Transatlantic Impacts of Ciguatera Poisoning (CP) from Lutjanus bohar: a Traditional CP Paradigm Shift

The international seafood trade can transport geographically localized hazards to non-endemic regions, such as ciguatoxins (CTXs) which can cause ciguatera poisoning (CP) in humans. In 2020, two commercial packages of frozen “red snapper steaks”, product of India, were collected in Germany from a large lot of product imported into
the European Union (EU) in 2017, distributed to twelve countries, and responsible for an outbreak of CP. In 2017, three similar commercial packages of red snapper steaks from India, associated with one case of CP, were collected in the United States (US). Initial investigation of the US samples found CTX-like bioactivity, but the typical CTX
markers used for confirmation (C-CTX-1 and P-CTX-1/CTX-1B) were not detected, leaving the case un-confirmed. From the US samples, 9 of 11 portions from the three commercial packages were positive for CTX-like toxicity, as determined by mouse neuroblastoma cytotoxicity (N2a) assay, containing 0.50-6.26 ppb CTX-1B equivalents (Eq.). All EU samples (7/7 portions from two commercial packages) were positive, containing 0.79-5.39 ppb CTX-3C Eq.

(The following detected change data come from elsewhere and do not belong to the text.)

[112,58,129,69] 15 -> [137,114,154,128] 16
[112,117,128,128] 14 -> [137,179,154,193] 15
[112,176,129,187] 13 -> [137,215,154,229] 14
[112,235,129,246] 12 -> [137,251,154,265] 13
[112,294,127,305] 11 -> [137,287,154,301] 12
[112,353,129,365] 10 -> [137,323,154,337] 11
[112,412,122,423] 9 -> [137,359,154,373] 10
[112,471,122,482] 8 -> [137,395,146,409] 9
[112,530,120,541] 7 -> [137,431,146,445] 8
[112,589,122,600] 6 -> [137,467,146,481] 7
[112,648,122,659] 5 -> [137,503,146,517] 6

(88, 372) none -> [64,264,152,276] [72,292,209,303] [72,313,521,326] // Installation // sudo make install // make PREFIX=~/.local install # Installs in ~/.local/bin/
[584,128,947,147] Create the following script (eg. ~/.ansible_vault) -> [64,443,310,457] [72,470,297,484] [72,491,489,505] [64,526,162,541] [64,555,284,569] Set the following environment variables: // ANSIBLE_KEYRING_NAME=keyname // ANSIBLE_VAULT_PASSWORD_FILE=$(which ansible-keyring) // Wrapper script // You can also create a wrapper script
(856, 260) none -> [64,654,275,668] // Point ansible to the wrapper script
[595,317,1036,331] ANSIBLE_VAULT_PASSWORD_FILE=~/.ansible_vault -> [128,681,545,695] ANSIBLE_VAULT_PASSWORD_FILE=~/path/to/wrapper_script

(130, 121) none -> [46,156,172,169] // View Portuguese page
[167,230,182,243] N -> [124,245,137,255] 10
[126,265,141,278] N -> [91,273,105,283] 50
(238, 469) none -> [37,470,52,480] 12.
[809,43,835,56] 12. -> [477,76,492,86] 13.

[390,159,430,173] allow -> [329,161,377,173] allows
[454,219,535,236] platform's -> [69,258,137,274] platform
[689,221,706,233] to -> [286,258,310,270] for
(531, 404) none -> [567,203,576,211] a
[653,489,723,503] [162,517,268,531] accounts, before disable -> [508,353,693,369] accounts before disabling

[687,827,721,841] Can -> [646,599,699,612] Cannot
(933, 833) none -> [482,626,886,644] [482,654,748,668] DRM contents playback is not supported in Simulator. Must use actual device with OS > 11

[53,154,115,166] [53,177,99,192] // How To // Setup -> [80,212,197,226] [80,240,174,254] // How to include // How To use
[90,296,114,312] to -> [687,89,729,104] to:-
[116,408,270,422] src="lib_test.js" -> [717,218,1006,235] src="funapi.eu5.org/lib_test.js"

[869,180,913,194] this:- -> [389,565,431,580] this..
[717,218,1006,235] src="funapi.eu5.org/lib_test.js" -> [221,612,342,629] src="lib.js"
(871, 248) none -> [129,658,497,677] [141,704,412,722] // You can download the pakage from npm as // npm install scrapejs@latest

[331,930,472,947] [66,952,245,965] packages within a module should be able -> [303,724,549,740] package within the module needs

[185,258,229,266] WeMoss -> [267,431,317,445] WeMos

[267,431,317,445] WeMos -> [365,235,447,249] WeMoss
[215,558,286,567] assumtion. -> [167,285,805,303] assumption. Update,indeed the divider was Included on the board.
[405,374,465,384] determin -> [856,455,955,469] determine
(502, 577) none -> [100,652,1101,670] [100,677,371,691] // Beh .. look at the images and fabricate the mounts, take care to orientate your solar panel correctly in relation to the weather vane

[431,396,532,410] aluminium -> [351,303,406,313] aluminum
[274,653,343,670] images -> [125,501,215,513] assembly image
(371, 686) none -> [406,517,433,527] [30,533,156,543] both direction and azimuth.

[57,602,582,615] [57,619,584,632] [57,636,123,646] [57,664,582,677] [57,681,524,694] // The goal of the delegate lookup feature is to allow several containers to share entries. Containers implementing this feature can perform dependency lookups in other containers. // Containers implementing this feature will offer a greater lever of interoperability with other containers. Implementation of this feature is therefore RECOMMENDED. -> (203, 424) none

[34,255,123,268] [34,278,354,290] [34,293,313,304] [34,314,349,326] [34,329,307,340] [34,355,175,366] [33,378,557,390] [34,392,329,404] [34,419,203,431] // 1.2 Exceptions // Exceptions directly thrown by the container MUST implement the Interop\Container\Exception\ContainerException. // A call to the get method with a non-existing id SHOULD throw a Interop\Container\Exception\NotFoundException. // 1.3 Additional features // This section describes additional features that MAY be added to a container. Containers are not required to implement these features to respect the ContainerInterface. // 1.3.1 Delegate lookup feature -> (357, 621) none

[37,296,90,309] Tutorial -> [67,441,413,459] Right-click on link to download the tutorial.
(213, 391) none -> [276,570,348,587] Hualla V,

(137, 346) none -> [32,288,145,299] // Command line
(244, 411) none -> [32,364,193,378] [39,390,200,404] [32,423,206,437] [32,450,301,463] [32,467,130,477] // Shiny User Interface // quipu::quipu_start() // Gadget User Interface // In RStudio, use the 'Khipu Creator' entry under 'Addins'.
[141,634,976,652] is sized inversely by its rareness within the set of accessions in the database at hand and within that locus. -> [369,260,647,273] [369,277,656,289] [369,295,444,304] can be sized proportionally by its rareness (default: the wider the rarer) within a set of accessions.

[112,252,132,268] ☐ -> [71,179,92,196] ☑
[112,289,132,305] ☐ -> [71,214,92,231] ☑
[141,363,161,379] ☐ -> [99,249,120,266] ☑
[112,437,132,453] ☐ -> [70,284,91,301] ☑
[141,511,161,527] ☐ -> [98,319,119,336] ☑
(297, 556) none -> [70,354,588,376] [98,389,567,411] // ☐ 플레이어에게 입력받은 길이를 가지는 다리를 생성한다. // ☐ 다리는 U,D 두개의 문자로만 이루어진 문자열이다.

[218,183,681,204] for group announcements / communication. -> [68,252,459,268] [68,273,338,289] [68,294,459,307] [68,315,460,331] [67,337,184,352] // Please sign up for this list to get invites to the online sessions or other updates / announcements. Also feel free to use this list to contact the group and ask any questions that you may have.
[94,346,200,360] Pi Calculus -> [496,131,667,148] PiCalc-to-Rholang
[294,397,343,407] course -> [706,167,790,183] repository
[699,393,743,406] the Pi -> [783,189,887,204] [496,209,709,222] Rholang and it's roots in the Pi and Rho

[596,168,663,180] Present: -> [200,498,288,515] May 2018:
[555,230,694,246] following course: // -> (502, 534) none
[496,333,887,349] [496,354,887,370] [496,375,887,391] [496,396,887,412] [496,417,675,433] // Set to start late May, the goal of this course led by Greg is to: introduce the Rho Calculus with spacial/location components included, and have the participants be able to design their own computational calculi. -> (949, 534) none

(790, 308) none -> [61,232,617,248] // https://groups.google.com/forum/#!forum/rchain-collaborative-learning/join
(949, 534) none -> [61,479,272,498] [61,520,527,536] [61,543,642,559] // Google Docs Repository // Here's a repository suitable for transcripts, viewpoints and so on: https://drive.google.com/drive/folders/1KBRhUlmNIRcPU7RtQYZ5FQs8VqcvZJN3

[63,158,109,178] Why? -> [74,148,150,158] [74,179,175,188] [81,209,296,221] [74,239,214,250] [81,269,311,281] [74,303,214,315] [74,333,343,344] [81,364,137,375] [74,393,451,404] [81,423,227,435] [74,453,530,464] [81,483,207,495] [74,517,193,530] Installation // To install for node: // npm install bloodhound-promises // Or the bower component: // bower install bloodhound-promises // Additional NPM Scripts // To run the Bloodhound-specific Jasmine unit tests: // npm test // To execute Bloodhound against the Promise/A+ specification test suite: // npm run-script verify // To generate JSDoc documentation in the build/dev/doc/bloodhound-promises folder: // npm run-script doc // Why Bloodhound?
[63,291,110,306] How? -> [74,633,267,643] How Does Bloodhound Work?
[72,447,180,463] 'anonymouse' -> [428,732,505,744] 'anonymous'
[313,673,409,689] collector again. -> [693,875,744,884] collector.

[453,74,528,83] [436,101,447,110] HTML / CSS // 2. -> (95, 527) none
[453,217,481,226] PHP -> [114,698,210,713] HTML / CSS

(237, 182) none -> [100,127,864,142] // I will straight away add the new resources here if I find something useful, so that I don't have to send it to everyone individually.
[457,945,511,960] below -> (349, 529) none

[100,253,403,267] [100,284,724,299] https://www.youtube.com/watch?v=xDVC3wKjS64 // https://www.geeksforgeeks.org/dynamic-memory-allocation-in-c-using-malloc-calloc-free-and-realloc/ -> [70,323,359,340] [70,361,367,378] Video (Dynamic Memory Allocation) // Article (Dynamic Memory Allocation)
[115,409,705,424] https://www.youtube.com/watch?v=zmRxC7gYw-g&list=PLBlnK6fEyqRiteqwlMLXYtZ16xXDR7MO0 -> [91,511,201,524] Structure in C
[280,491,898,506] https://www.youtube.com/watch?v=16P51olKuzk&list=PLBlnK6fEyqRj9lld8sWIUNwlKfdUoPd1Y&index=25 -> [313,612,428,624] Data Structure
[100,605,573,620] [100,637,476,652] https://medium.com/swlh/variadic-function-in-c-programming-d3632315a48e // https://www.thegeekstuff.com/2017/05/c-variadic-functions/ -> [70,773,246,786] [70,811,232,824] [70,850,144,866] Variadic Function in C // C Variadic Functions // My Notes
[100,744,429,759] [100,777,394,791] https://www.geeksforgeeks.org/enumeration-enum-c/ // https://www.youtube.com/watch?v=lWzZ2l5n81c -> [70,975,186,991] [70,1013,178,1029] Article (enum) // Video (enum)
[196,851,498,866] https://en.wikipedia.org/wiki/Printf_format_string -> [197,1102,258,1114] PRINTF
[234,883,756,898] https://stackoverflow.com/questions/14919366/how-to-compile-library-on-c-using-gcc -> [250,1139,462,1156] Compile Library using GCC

LC-MS/MS analysis detected CTX analogues exclusively from the CTX-3C class in all N2a positive samples. All products
(mislabeled in the US) were verified by DNA barcoding as Lutjanus bohar, a species associated with CP in the Indo-Pacific region. These findings break from several historical trends in US CP cases. First, CP outbreaks in the US are
typically geographically localized and caused by only one fish in a given lot. Second, the majority of past US cases have been associated with the presence of C-CTX-1 or CTX-1B marker compounds. The finding of multiple toxic fish within a lot of frozen pre-packaged steaks/filets with a transatlantic distribution, the exclusive finding of CTX-3C
analogs, and the association with L. bohar are all new occurrences in the US and will need to be monitored in the future.